Consumer privacy interactive tool. During the press conference, Mr. Bonta also unveiled a new Consumer Privacy Interactive Tool (CPIT) allowing consumers to draft notices of noncompliance for businesses that they believe may have violated the CCPA’s requirement to allow consumers to opt out of the sale of their personal information. The tool asks a series of guided questions to confirm whether the business in question is subject to the CCPA, sells personal information, provides an appropriately clear and conspicuous DNS link, provides an interactive form by which consumers may submit opt-out requests, requires consumers to create an account in order to opt out, and/or requires consumers to submit more personal information than is necessary to direct the business to not sell their personal information. If the answers provided indicate that the business is not in compliance with the CCPA, the tool generates a draft notice of noncompliance that the consumer may then send to the business.

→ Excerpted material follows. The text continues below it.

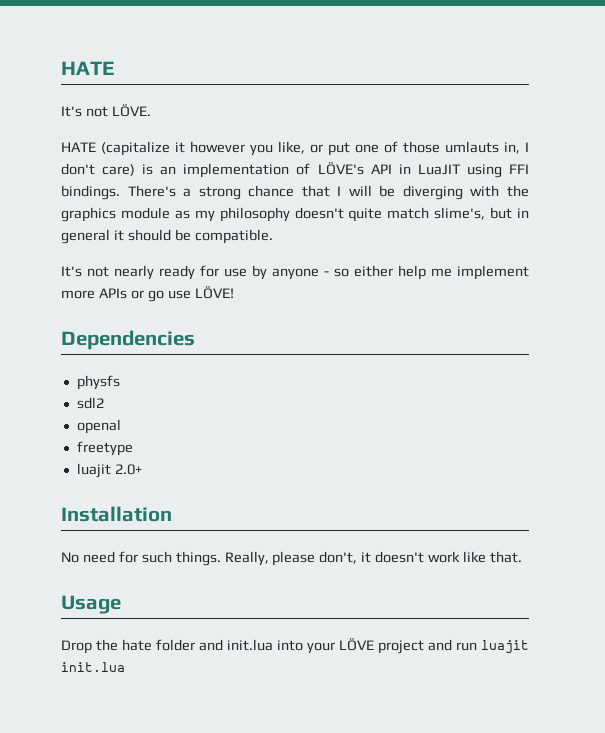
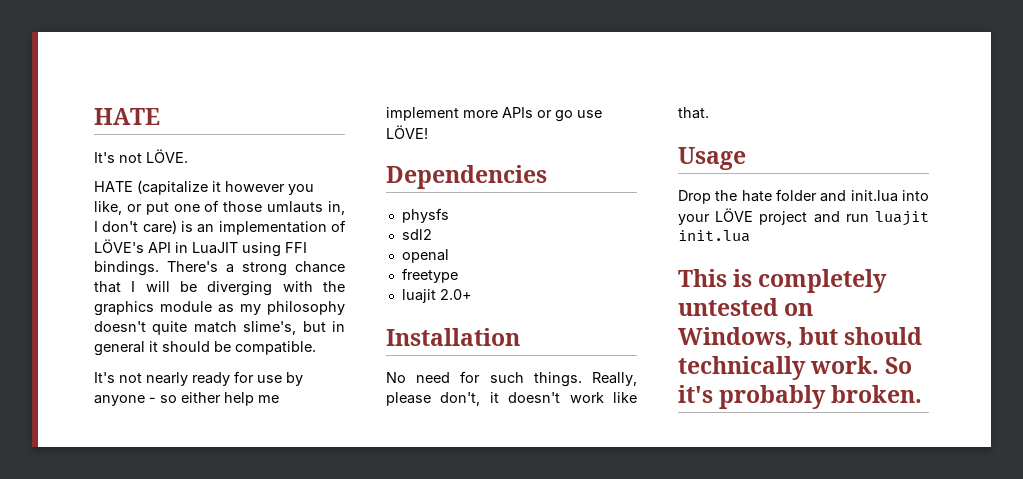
(125, 667) none -> [678,269,888,293] [678,298,814,316] [678,327,923,349] [678,356,913,380] [678,385,923,409] // This is completely untested on Windows, but should technically work. So it's probably broken.

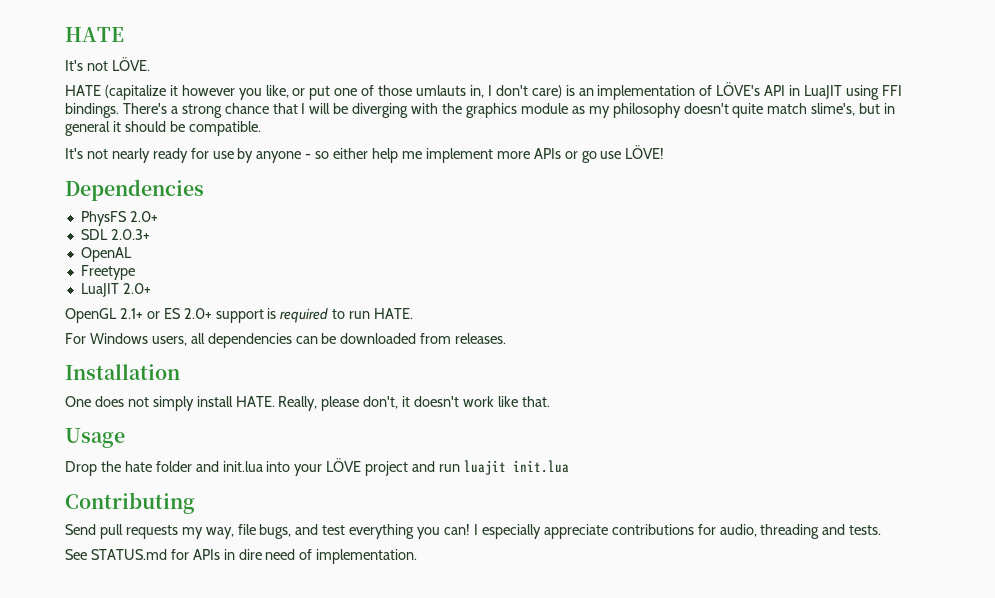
[401,208,449,223] [401,229,432,240] [401,249,449,263] [401,268,458,283] [401,289,472,303] [386,328,520,346] [386,371,582,387] physfs // sdl2 // openal // freetype // luajit 2.0+ // Installation // No need for such things. -> [80,211,158,226] [80,229,150,240] [80,247,132,262] [80,265,135,280] [80,283,151,297] [65,308,414,323] [65,333,507,348] [65,364,180,380] [65,396,275,411] PhysFS 2.0+ // SDL 2.0.3+ // OpenAL // Freetype // LuaJIT 2.0+ // OpenGL 2.1+ or ES 2.0+ support is required to run HATE. // For Windows users, all dependencies can be downloaded from releases. // Installation // One does not simply install HATE.
[678,269,888,293] [678,298,814,316] [678,327,923,349] [678,356,913,380] [678,385,923,409] This is completely untested on Windows, but should technically work. So it's probably broken. -> [65,492,195,514] [65,524,882,539] [65,549,418,564] Contributing // Send pull requests my way, file bugs, and test everything you can! I especially appreciate contributions for audio, threading and tests. // See STATUS.md for APIs in dire need of implementation.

According to Mr. Bonta, and as confirmed later in a press release, this notice “may trigger” the 30-day period for the business to cure the alleged violation. If changes have not been made to the business’ alleged noncompliance after 30 days from the date the notice was sent, consumers can file a consumer complaint to the OAG. Although the CPIT is currently limited to drafting notices to businesses that do not post an easy-to-find DNS link on their website, the tool may be updated in the future to include additional potential CCPA violations.
It is not clear yet the impact the CPIT will have on future CCPA enforcement by the OAG, especially given that information can be entered into the tool anonymously and there is no accountability mechanism for ensuring the information entered is accurate. Additionally, the ability to cure violations is scheduled to go away in January 2023, when the rest of the CPRA’s updates to the CCPA enter into effect. Nevertheless, businesses should prepare for the possibility of receiving noncompliance notices generated through the CPIT and review their privacy policies and procedures to ensure such notices are addressed within the 30-day cure period.